[Data supplied]
────────────────

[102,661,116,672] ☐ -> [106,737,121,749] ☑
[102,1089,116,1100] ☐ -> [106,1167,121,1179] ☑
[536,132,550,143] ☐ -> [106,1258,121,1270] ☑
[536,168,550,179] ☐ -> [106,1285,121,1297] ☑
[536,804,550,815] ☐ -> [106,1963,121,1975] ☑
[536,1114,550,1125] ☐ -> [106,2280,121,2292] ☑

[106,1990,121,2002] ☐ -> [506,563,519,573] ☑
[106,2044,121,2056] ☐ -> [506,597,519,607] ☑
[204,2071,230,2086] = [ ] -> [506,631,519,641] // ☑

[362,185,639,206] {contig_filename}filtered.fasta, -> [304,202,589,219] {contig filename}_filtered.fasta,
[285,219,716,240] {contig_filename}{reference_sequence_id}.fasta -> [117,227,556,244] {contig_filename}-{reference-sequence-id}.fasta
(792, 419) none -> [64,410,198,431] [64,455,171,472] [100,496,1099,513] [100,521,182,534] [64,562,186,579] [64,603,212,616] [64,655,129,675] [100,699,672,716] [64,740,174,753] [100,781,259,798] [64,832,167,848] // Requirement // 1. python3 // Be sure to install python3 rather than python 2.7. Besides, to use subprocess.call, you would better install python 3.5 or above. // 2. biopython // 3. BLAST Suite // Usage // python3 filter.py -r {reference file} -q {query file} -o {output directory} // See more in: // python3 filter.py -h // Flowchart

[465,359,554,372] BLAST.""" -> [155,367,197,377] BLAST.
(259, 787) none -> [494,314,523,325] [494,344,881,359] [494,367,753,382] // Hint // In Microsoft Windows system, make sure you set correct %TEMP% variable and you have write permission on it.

────────────────

[Instructions for the task]
If a line in the listing holds the word "fasta", list that line.

[Result of this task]
[362,185,639,206] {contig_filename}filtered.fasta, -> [304,202,589,219] {contig filename}_filtered.fasta,
[285,219,716,240] {contig_filename}{reference_sequence_id}.fasta -> [117,227,556,244] {contig_filename}-{reference-sequence-id}.fasta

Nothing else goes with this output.